Don't Use Wget -- Use LWP



This program retrieves an HTML page using LWP::Simple.

 
use strict; 
use warnings; 

use LWP::Simple;

sub main
{
    my $data = get("http://news.bbc.co.uk");
    
    print "Retrieved " . length($data) . " bytes of data.";
}

main();

 
Retrieved 84294 bytes of data.




Much cleaner and more portable than executing wget on the command line!

Checking For Errors While Retrieving HTML in Perl



If you want to do anything more complicated than simply fetch an HTML file, you might want to go to the extra trouble of creating an LWP user agent object. The "user agent" is really a virtual browser and allows you to accept cookies or pretend to be Internet Explorer, etc.

Here's a simple example that does the same thing as the code above, but contains better error checking.

 
use strict; 
use warnings; 

use LWP::UserAgent;

sub main
{
    my $ua = LWP::UserAgent->new();
    
    my $response = $ua->get('http://news.bbc.co.uk');
    
    if ($response->is_success) {
        print "Retrieved " . 
                      length($response->decoded_content) . 
                      " bytes of data.";
    }
    else {
        print "Error: " . $response->status_line;
    }
}

main();

 
Retrieved 84245 bytes of data.




If we mangle the URL, we get a message like this:

Error: 500 Can't connect to news.bbc.co.ukd:80 
(Bad hostname 'news.bbc.co.ukd')




Pretending To Be a Real Browser with Perl LWP



A lot of sites won't let you in unless you accept cookies and appear to be a real browser. This is especially true of sites that require you to login somehow. Let's take a look at a program that accepts website cookies and masquerades as a real browser. By default the cookies are discarded when the program finishes running, but just for kicks we'll save them in a file called "cookies.txt" (note: you could specify a full file path if you wanted).

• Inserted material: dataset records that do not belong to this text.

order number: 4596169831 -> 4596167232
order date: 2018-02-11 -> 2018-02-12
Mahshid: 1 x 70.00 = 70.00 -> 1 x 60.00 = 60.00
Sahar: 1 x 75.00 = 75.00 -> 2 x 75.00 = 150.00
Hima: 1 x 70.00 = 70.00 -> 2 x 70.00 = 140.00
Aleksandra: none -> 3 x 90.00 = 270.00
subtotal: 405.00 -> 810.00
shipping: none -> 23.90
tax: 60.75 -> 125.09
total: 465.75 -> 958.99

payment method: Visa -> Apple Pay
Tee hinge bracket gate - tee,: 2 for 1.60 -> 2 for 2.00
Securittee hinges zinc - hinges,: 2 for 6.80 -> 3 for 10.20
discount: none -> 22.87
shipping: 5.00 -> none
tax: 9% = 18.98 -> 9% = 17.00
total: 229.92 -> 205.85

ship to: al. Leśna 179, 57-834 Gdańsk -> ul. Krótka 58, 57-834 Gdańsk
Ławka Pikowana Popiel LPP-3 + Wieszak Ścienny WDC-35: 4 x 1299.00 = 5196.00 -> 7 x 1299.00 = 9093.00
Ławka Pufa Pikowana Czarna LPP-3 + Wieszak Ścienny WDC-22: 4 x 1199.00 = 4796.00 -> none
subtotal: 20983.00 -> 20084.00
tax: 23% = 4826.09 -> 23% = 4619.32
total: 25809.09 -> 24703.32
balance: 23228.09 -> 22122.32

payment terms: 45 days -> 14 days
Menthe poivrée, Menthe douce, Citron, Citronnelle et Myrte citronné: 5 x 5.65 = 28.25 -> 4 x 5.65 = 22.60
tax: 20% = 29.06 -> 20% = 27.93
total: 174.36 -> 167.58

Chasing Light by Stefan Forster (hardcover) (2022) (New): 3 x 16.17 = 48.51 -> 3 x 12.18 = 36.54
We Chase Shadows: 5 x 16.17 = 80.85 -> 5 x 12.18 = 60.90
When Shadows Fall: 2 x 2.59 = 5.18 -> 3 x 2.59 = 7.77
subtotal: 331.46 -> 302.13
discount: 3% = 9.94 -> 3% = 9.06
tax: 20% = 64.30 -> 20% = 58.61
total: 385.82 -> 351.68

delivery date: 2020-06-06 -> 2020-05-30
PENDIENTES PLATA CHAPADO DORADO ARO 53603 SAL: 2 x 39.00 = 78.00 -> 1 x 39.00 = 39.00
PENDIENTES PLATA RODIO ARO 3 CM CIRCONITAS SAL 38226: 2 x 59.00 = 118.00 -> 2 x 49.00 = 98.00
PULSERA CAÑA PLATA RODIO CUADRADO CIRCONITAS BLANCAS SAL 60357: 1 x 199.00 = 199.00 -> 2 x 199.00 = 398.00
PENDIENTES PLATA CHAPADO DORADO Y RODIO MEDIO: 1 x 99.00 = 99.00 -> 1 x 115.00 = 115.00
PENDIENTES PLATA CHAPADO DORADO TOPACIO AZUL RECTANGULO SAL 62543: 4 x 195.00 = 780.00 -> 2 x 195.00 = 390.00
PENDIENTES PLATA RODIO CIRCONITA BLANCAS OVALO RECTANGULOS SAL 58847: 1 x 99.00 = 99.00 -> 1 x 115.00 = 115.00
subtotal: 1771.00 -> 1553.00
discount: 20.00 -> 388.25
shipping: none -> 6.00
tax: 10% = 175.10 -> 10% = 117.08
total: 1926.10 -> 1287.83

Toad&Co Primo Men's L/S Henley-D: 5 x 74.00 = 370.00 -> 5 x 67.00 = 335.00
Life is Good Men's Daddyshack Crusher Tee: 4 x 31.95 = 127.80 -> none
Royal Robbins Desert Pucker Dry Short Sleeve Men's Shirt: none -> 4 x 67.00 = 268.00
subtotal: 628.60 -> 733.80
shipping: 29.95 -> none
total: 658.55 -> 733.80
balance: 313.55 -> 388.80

We'll also save the retrieved HTML in a file called "save.html".

 
use strict; 
use warnings; 

use LWP::UserAgent;
use HTTP::Cookies;

sub main
{
    # Create the fake browser (user agent).
    my $ua = LWP::UserAgent->new();
    
    # Accept cookies. You don't need to supply
    # any options to new() here, but just for
    # kicks we'll save the cookies to a file.
    my $cookies = HTTP::Cookies->new(
        file => "cookies.txt",
        autosave => 1,
    );
    
    $ua->cookie_jar($cookies);
    
    # Pretend to be Internet Explorer.
    $ua->agent("Windows IE 7");
    # or maybe .... $ua->agent("Mozilla/8.0");
    
    # Get some HTML.
    my $response = $ua->get('http://news.bbc.co.uk');
    
    unless($response->is_success) {
        print "Error: " . $response->status_line;
    }
    
            
    # Let's save the output.
    my $save = "save.html";
    
    unless(open SAVE, '>' . $save) {
        die "\nCannot create save file '$save'\n";
    }
    
    # Without this line, we may get a
    # 'wide characters in print' warning.
    binmode(SAVE, ":utf8");
    
    print SAVE $response->decoded_content;
    
    close SAVE;
    
    print "Saved " . 
        length($response->decoded_content) . 
        " bytes of data to '$save'.";
}

main();

 
Saved 83938 bytes of data to 'save.html'.




FTP and Other Requests With LWP



LWP can also handle ftp and other protocols. Check out the CPAN documentation for more information.